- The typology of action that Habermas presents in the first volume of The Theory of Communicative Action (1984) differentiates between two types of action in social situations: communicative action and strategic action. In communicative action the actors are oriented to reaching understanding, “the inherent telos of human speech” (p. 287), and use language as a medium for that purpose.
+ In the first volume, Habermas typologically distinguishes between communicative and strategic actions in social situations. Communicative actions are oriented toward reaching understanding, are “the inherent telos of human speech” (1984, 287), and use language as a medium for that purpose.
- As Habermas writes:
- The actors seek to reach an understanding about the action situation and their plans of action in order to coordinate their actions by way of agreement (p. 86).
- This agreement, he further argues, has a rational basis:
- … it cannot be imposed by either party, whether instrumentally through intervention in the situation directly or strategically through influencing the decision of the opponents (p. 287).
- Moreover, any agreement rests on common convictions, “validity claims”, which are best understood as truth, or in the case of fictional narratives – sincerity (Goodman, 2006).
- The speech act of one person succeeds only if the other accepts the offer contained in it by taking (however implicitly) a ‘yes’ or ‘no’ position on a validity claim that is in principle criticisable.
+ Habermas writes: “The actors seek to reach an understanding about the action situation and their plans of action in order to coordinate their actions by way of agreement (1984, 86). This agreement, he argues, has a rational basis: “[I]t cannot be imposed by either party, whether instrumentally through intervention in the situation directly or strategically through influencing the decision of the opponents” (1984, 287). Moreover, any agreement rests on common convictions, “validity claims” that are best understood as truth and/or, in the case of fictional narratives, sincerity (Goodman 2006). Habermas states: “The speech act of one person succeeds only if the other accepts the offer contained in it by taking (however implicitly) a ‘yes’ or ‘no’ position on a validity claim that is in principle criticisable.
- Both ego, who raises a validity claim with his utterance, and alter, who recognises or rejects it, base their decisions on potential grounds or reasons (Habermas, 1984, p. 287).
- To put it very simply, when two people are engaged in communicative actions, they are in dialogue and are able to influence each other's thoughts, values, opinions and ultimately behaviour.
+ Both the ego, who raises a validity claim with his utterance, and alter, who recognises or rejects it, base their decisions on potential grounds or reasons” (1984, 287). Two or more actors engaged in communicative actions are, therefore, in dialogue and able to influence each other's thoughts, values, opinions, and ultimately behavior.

◆ ◆ ◆ ◆ ◆ ◆ ◆

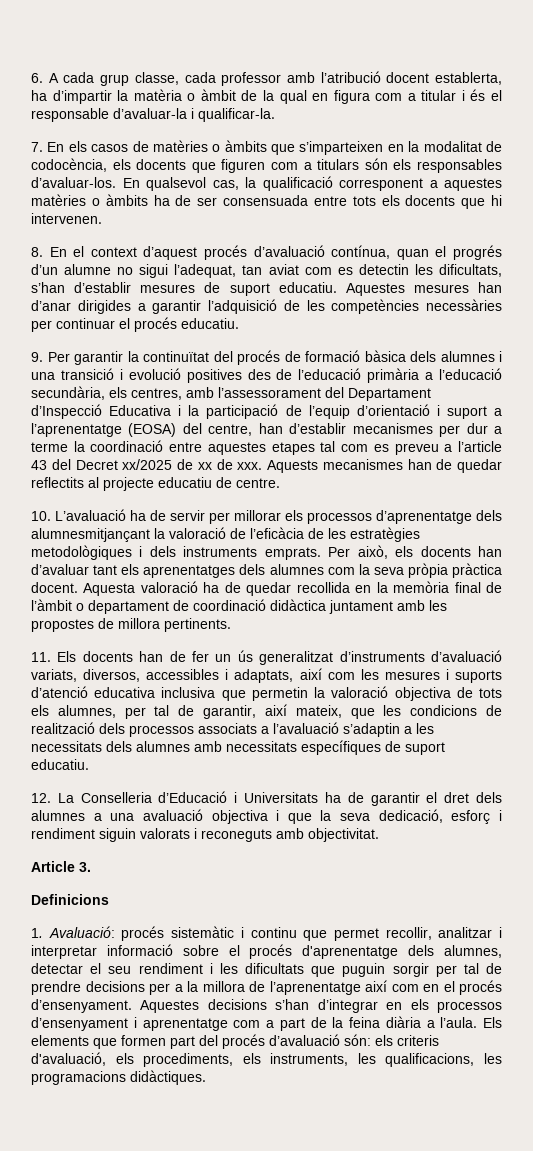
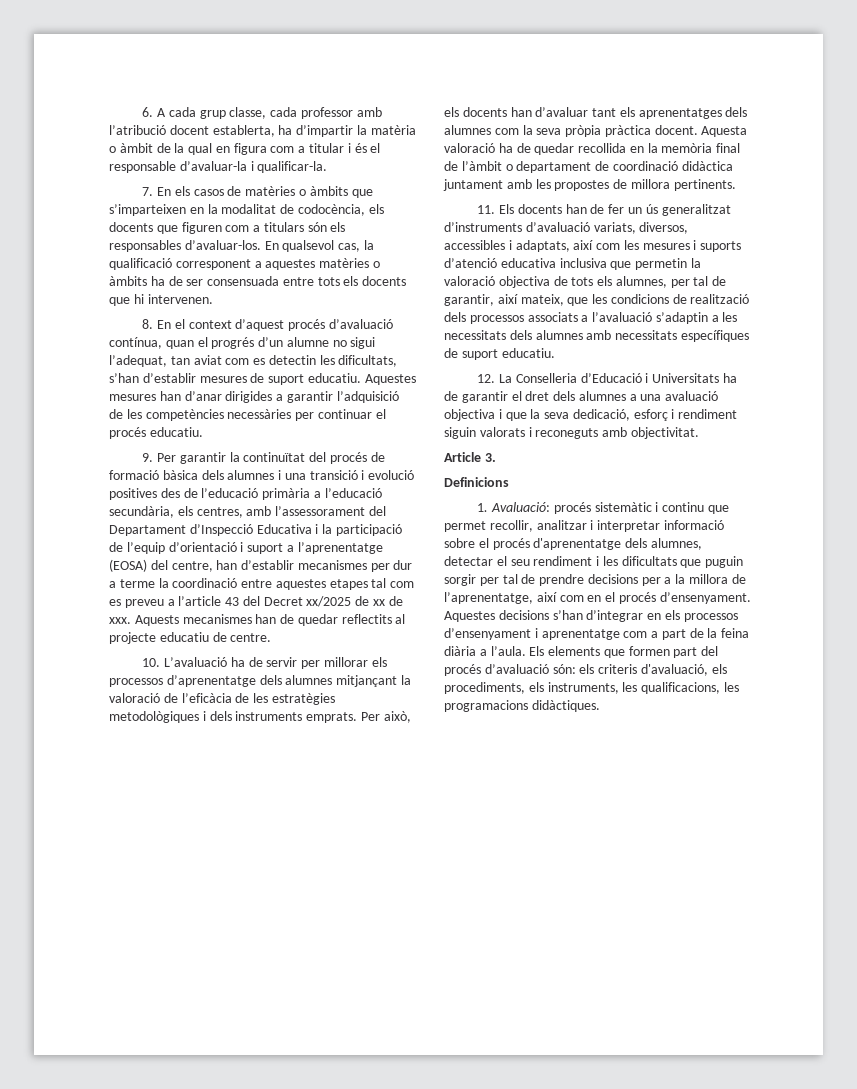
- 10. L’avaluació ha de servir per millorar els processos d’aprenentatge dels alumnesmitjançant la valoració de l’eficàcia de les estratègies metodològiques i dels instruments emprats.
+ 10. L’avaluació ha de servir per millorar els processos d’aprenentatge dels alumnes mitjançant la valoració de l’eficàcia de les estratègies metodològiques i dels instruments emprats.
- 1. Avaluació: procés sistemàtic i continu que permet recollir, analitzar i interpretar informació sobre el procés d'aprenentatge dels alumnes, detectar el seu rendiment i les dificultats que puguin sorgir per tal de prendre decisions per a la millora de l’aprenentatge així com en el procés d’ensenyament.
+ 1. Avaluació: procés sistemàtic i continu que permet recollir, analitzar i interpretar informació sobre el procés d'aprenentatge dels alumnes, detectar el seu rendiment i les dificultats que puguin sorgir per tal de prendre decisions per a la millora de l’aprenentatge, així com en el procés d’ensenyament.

◆ ◆ ◆ ◆ ◆ ◆ ◆

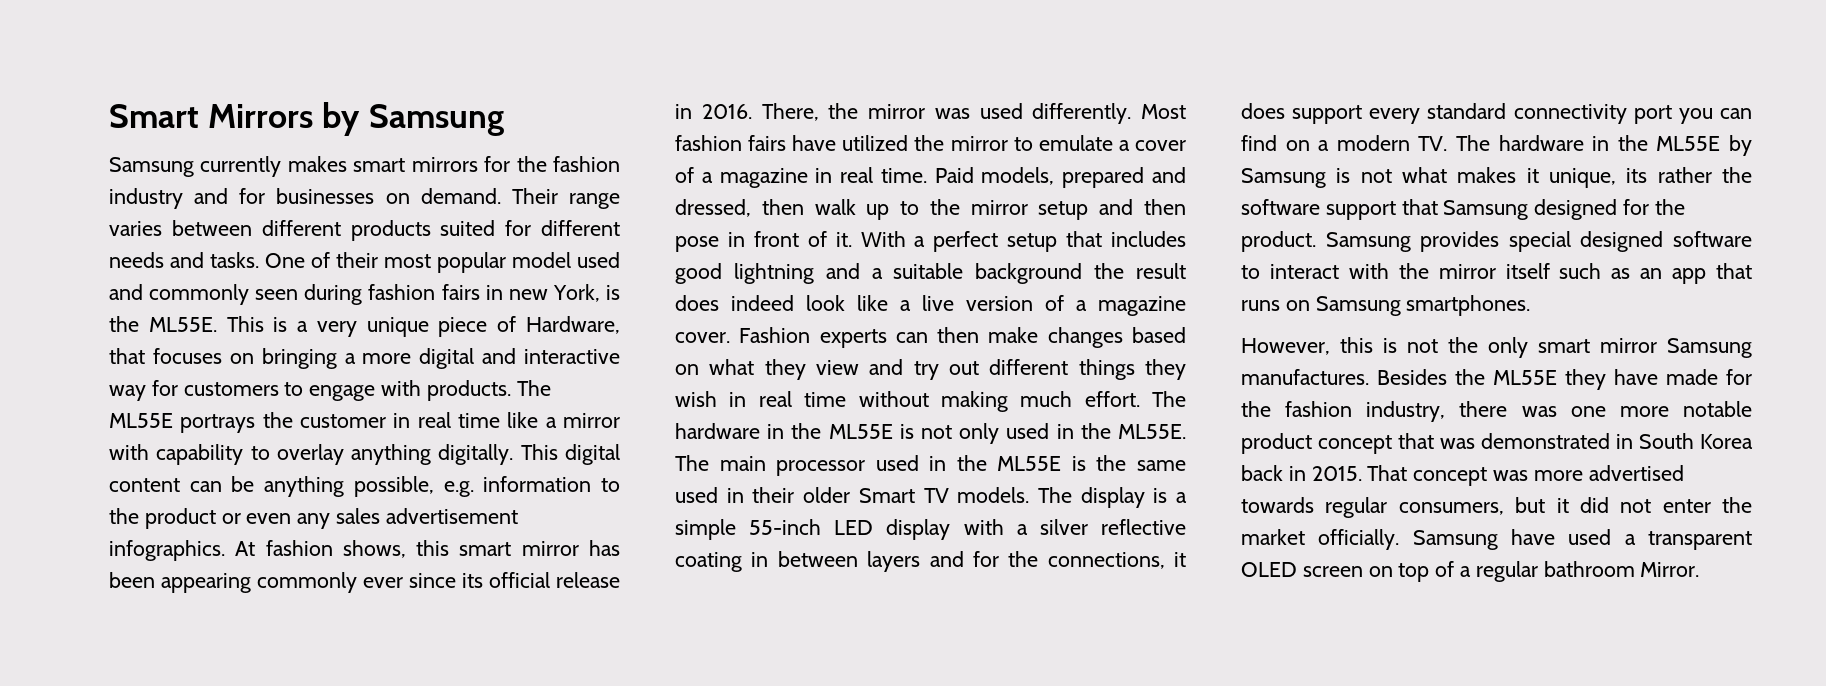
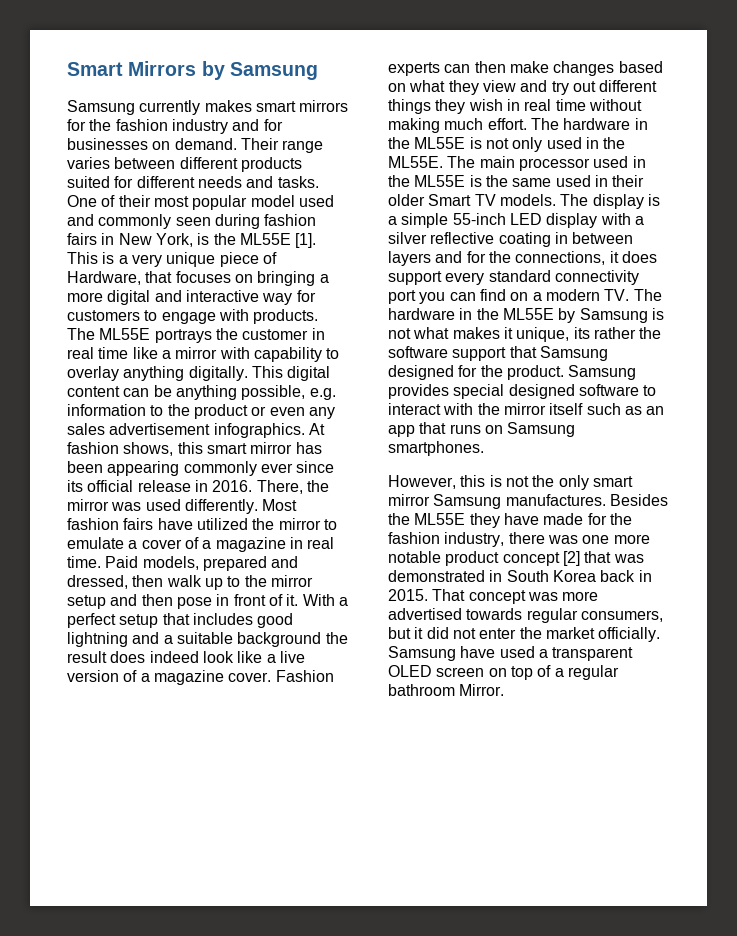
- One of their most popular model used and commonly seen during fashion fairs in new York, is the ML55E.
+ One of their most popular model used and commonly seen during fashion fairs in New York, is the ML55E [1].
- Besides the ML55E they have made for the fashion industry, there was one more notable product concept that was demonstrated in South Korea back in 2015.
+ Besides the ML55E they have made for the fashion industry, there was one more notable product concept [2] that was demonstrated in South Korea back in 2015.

◆ ◆ ◆ ◆ ◆ ◆ ◆

Your assignment> For the word "values", count the lines of the data that contain it and report only the total.

Response> 2